ロバート・キング元米国務省北朝鮮人権特使は2日、米政府系放送「ボイス・オブ・アメリカ(VOA)」に出演し「国際社会の大多数が北朝鮮政権による深刻な人権じゅうりん問題に批判的な立場を取っており、国連では関連する事案に対して採決なしに合意するレベルに達した」とした上で「韓国政府が国際社会によるこの幅広い共感から外れる行動を取るのは遺憾だ」と指摘した。
国際人権団体ヒューマン・ライツ・ウオッチ(HRW)アジア政策局のジョン・シフトン局長は「国連人権理事会で韓国政府が今回も北朝鮮への圧迫を優先順位から除外したことに失望した」と述べた。
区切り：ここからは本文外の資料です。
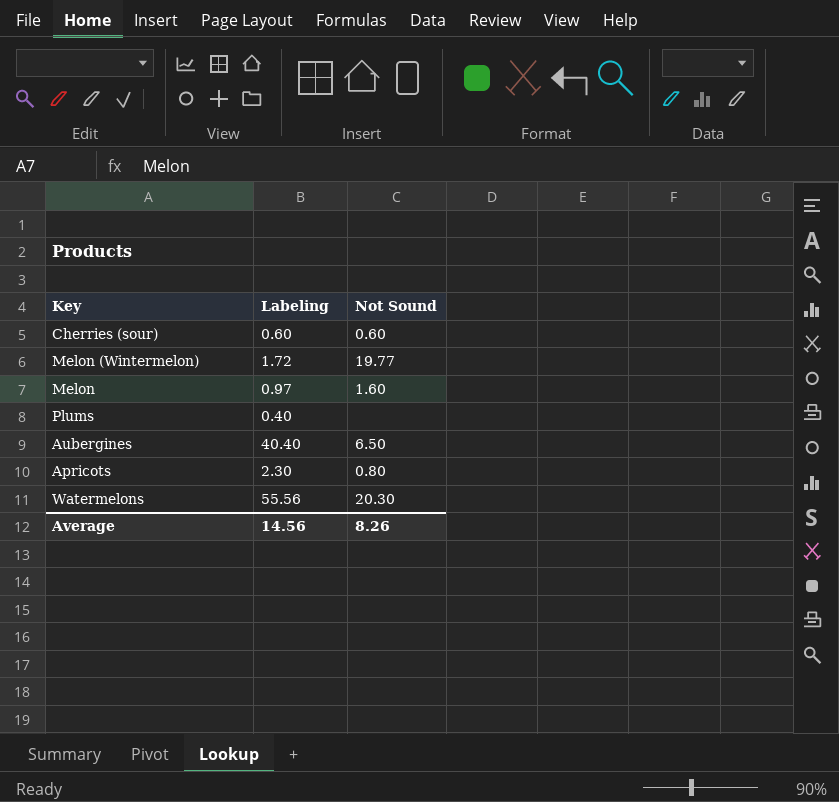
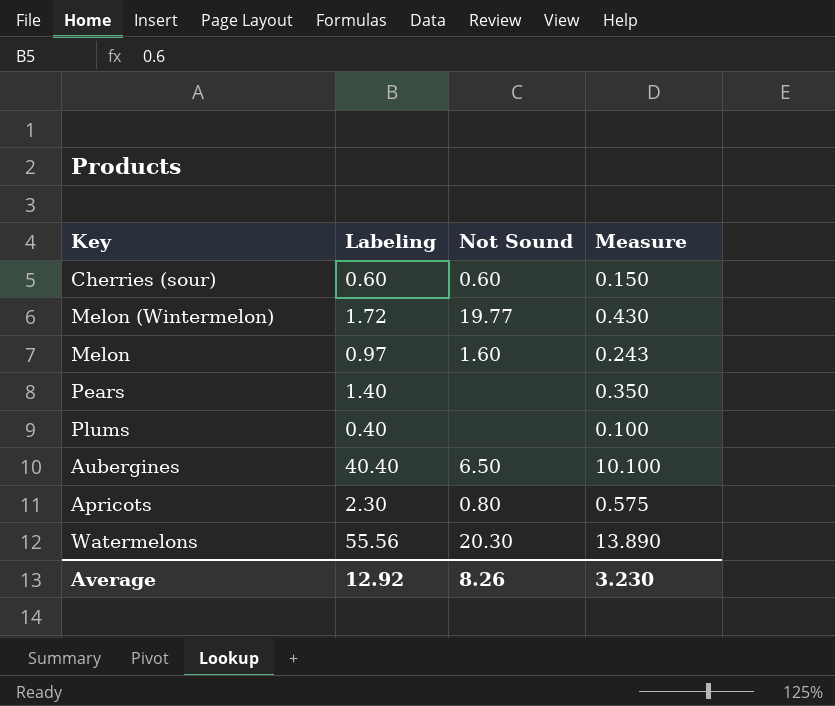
column Measure | formula: none -> [Labeling] * 0.25
row Pears: none -> 1.40 | none | 0.350
Average | Labeling: 14.56 -> 12.92

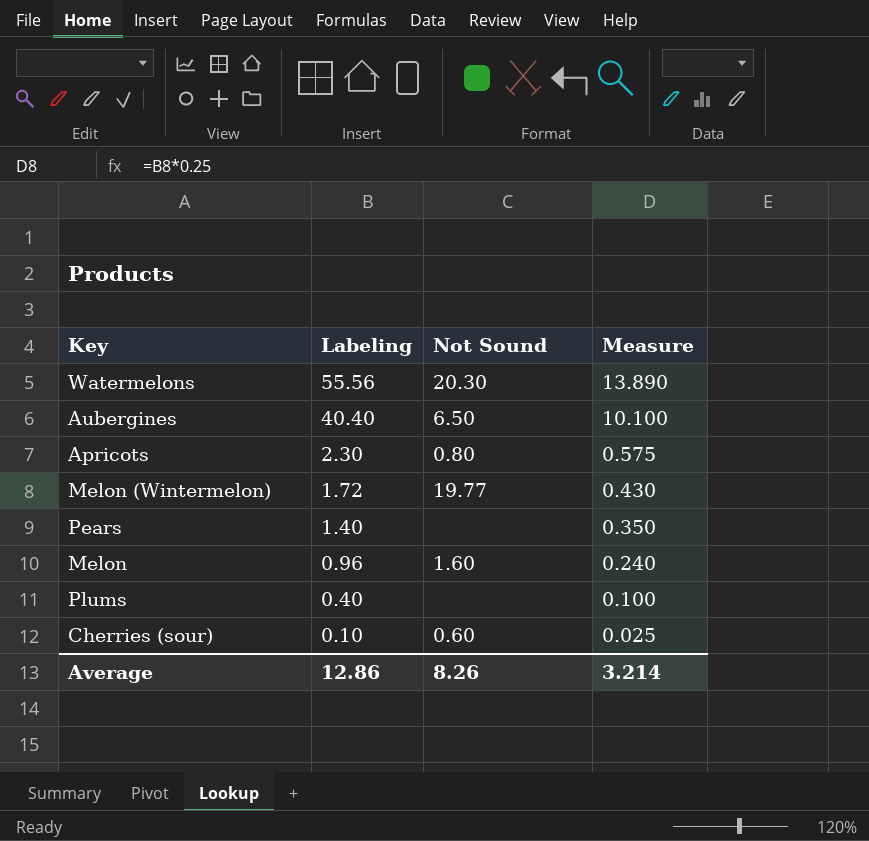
row order: none -> Labeling descending
Melon | Labeling: 0.97 -> 0.96
Melon | Measure: 0.243 -> 0.240
Cherries (sour) | Labeling: 0.60 -> 0.10
Cherries (sour) | Measure: 0.150 -> 0.025
Average | Labeling: 12.92 -> 12.86
Average | Measure: 3.230 -> 3.214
これに先立ちHRWは先月24日、29の国際人権団体と共同で韓国政府に対し「人権決議案の共同提案国」に加わるよう求める書簡を文在寅(ムン・ジェイン)大統領、金富謙(キム・ブギョム)首相、鄭義溶(チョン・ウィヨン)外交部(省に相当、以下同じ)長官、李仁栄(イ・インヨン)統一部長官に送付した。
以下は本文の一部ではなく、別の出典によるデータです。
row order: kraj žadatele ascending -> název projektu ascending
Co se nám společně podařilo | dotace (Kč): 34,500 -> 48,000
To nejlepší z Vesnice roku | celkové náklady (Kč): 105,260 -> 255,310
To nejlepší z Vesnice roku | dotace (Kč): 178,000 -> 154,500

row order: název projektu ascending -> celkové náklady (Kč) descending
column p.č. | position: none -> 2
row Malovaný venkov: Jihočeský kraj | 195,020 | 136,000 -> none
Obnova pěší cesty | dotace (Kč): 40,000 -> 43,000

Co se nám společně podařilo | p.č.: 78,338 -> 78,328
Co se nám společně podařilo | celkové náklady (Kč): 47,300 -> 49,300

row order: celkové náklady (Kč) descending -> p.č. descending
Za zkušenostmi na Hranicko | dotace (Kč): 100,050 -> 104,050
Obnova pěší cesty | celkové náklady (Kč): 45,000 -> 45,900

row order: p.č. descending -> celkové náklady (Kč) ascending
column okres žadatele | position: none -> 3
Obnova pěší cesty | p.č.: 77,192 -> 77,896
北朝鮮人権委員会のグレッグ・スカラチュー事務総長は「韓国政府はなぜ普遍的価値である北朝鮮の人権問題を保守性向の政権のときしか指摘しないのか理解できない」「保守や進歩に関係なく、一貫した政策を通じて北朝鮮の人権問題に向き合うべきだ」と指摘した。
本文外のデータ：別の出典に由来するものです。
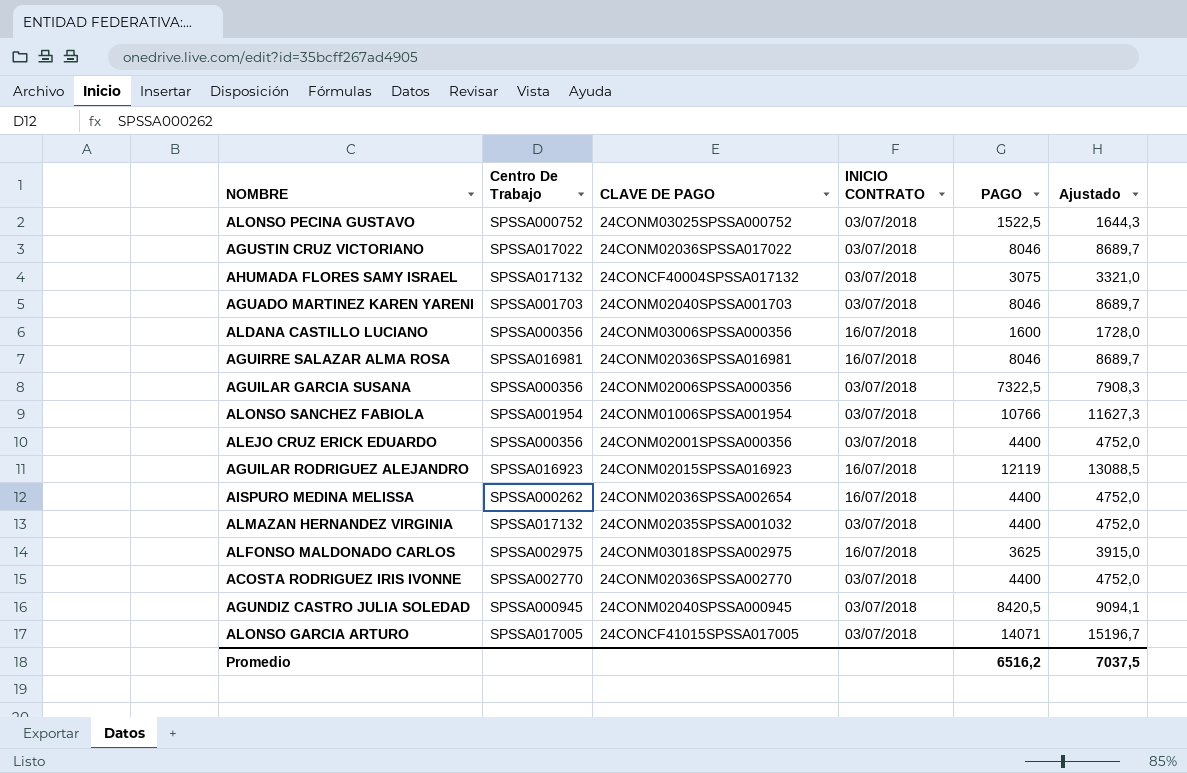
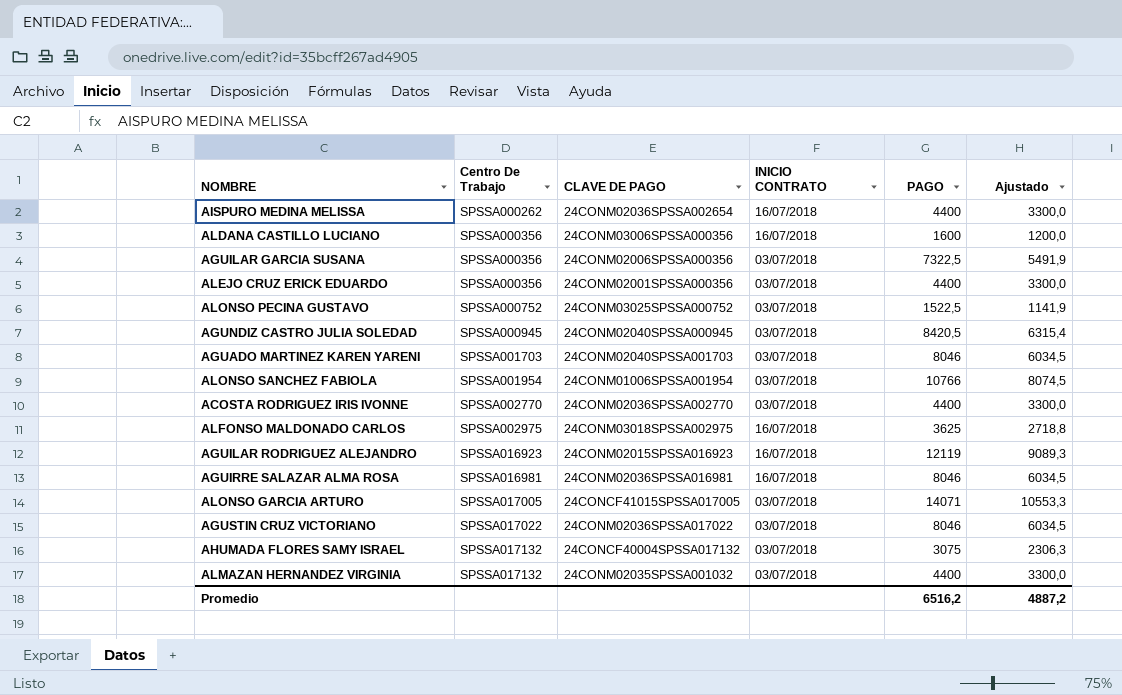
row order: none -> Centro De Trabajo ascending
column Ajustado | formula: [PAGO] * 1,08 -> [PAGO] * 0,75
Promedio | Ajustado: 7037,5 -> 4887,2

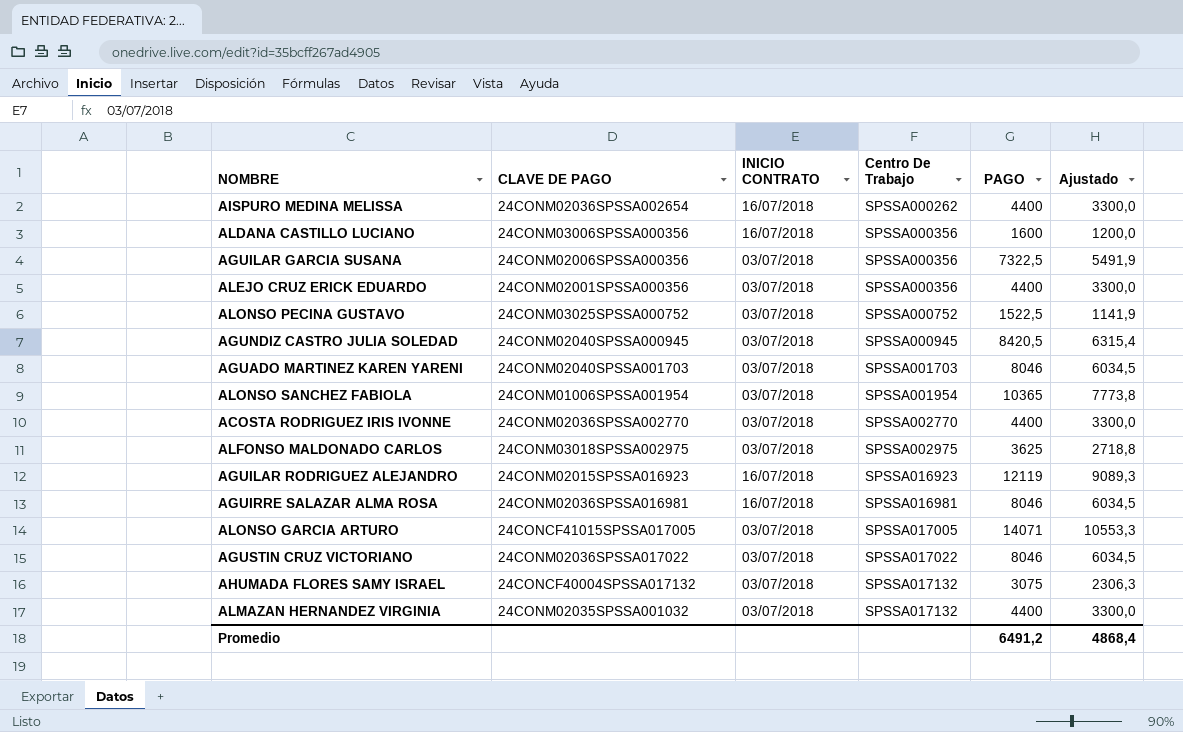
column Centro De Trabajo | position: 2 -> 4
ALONSO SANCHEZ FABIOLA | PAGO: 10766 -> 10365
ALONSO SANCHEZ FABIOLA | Ajustado: 8074,5 -> 7773,8
ALFONSO MALDONADO CARLOS | INICIO CONTRATO: 16/07/2018 -> 03/07/2018
Promedio | PAGO: 6516,2 -> 6491,2
Promedio | Ajustado: 4887,2 -> 4868,4

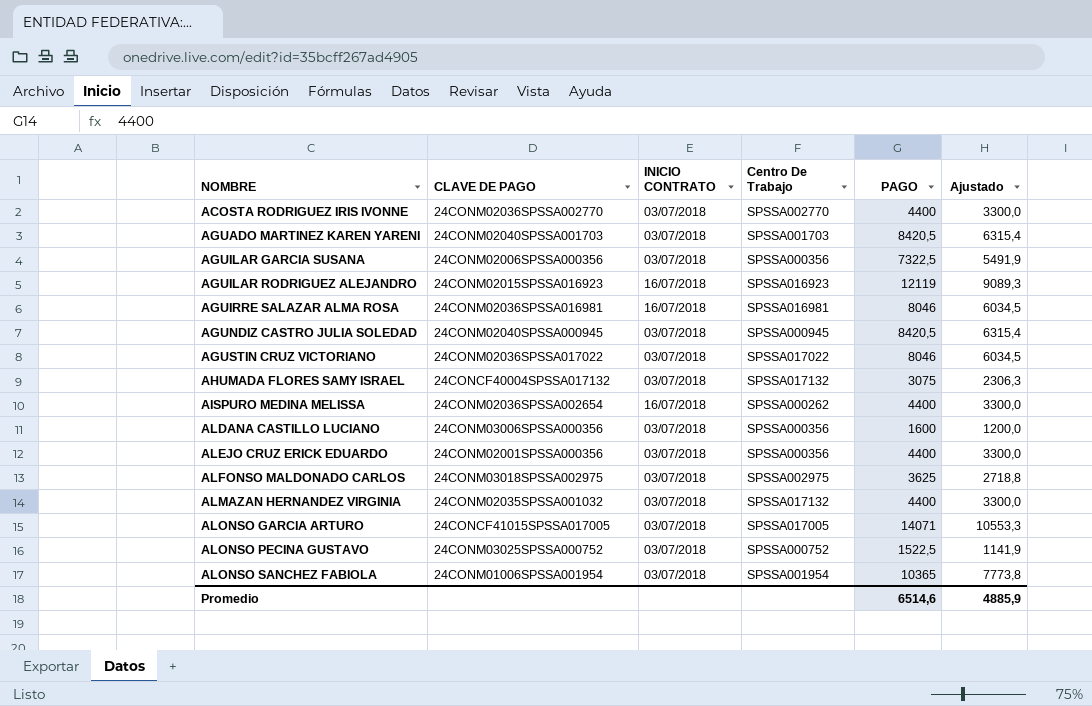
row order: Centro De Trabajo ascending -> NOMBRE ascending
AGUADO MARTINEZ KAREN YARENI | PAGO: 8046 -> 8420,5
AGUADO MARTINEZ KAREN YARENI | Ajustado: 6034,5 -> 6315,4
ALDANA CASTILLO LUCIANO | INICIO CONTRATO: 16/07/2018 -> 03/07/2018
Promedio | PAGO: 6491,2 -> 6514,6
Promedio | Ajustado: 4868,4 -> 4885,9

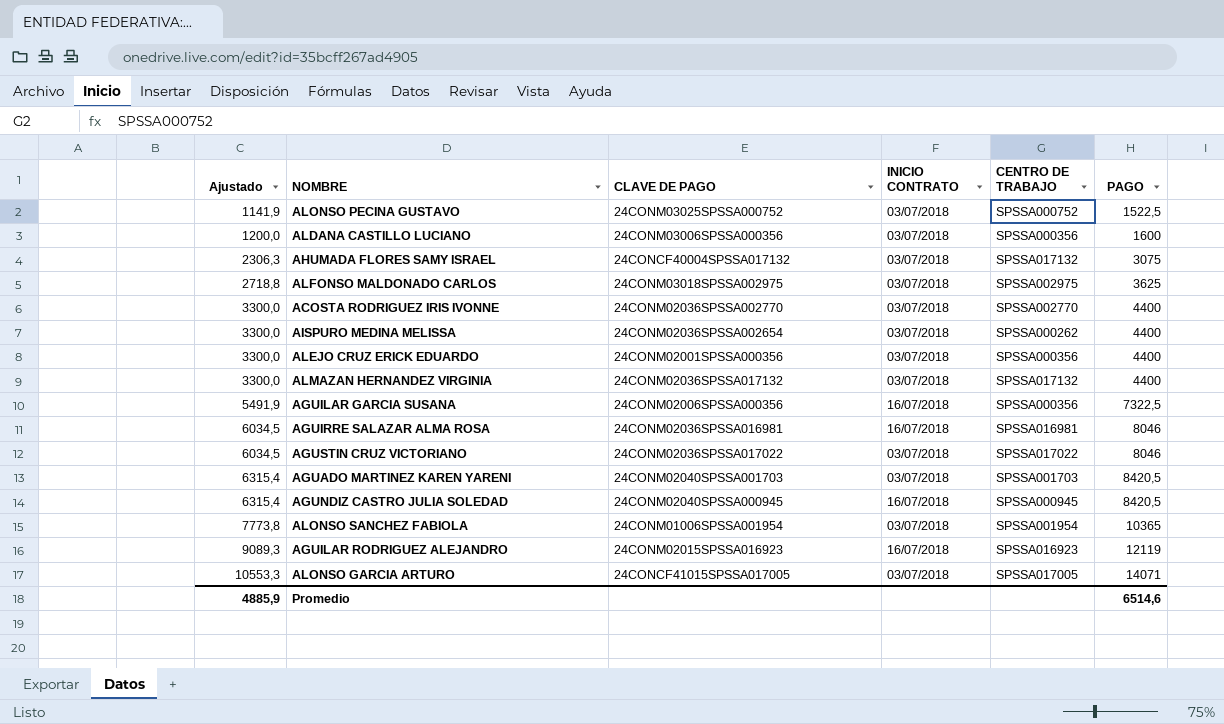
row order: NOMBRE ascending -> Ajustado ascending
column Ajustado | position: 6 -> 1
column name: Centro De Trabajo -> CENTRO DE TRABAJO
AISPURO MEDINA MELISSA | INICIO CONTRATO: 16/07/2018 -> 03/07/2018
ALMAZAN HERNANDEZ VIRGINIA | CLAVE DE PAGO: 24CONM02035SPSSA001032 -> 24CONM02036SPSSA017132
AGUILAR GARCIA SUSANA | INICIO CONTRATO: 03/07/2018 -> 16/07/2018
AGUNDIZ CASTRO JULIA SOLEDAD | INICIO CONTRATO: 03/07/2018 -> 16/07/2018

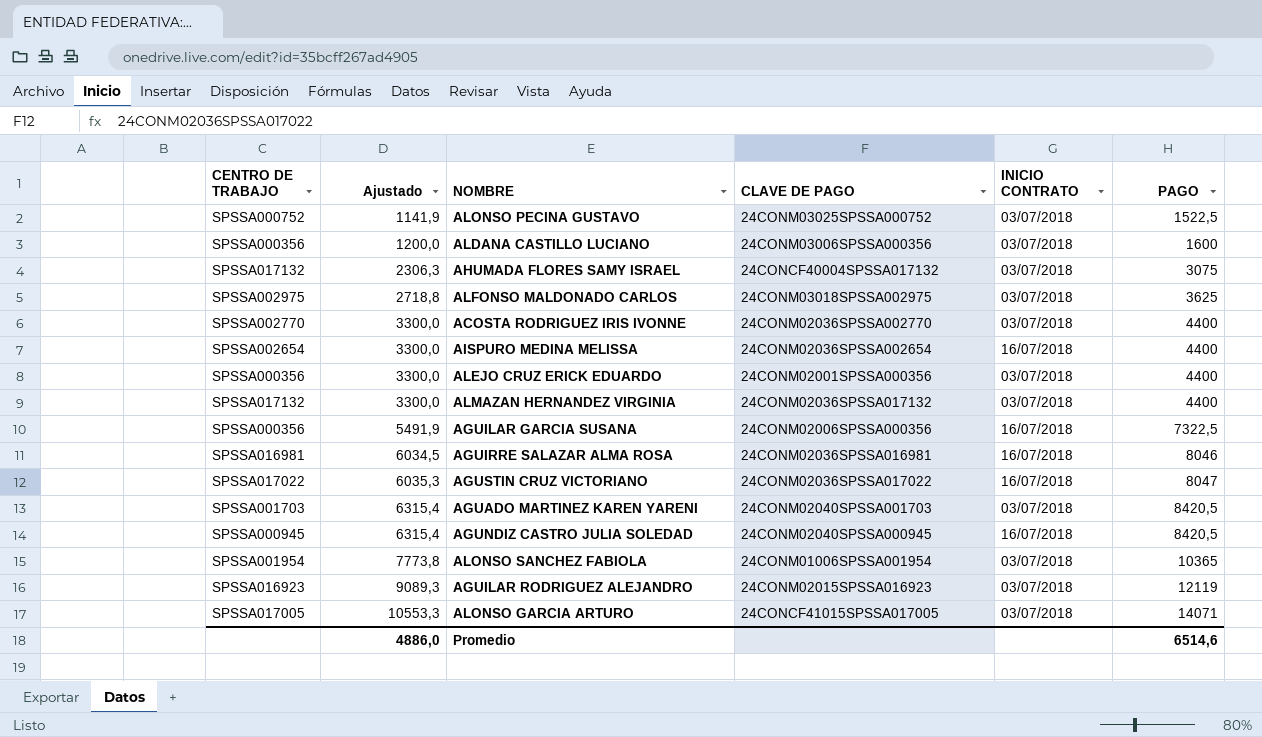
column CENTRO DE TRABAJO | position: 5 -> 1
AISPURO MEDINA MELISSA | CENTRO DE TRABAJO: SPSSA000262 -> SPSSA002654
AISPURO MEDINA MELISSA | INICIO CONTRATO: 03/07/2018 -> 16/07/2018
AGUSTIN CRUZ VICTORIANO | Ajustado: 6034,5 -> 6035,3
AGUSTIN CRUZ VICTORIANO | INICIO CONTRATO: 03/07/2018 -> 16/07/2018
AGUSTIN CRUZ VICTORIANO | PAGO: 8046 -> 8047
AGUILAR RODRIGUEZ ALEJANDRO | INICIO CONTRATO: 16/07/2018 -> 03/07/2018
Promedio | Ajustado: 4885,9 -> 4886,0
北朝鮮外務省は3日に報道官声明を出し「米国による不法で無道な反共和国敵対視政策の産物である人権決議をわが国に対する厳重な主権侵害行為、政治的挑発として強く糾弾し全面排撃する」と主張した。
今年採択された国連の北朝鮮人権決議はこれまでの決議と大きな違いはないが、表現の自由の保障について「北朝鮮当局の責任」と強調し「情報を追求、入手、伝達する自由」をその例として挙げた。北朝鮮が反動思想文化排撃法を制定し、韓国のドラマや音楽の視聴・流通はもちろん、韓国式の言葉を使うことまで過度に取り締まり処罰していることを指摘したものとみられる。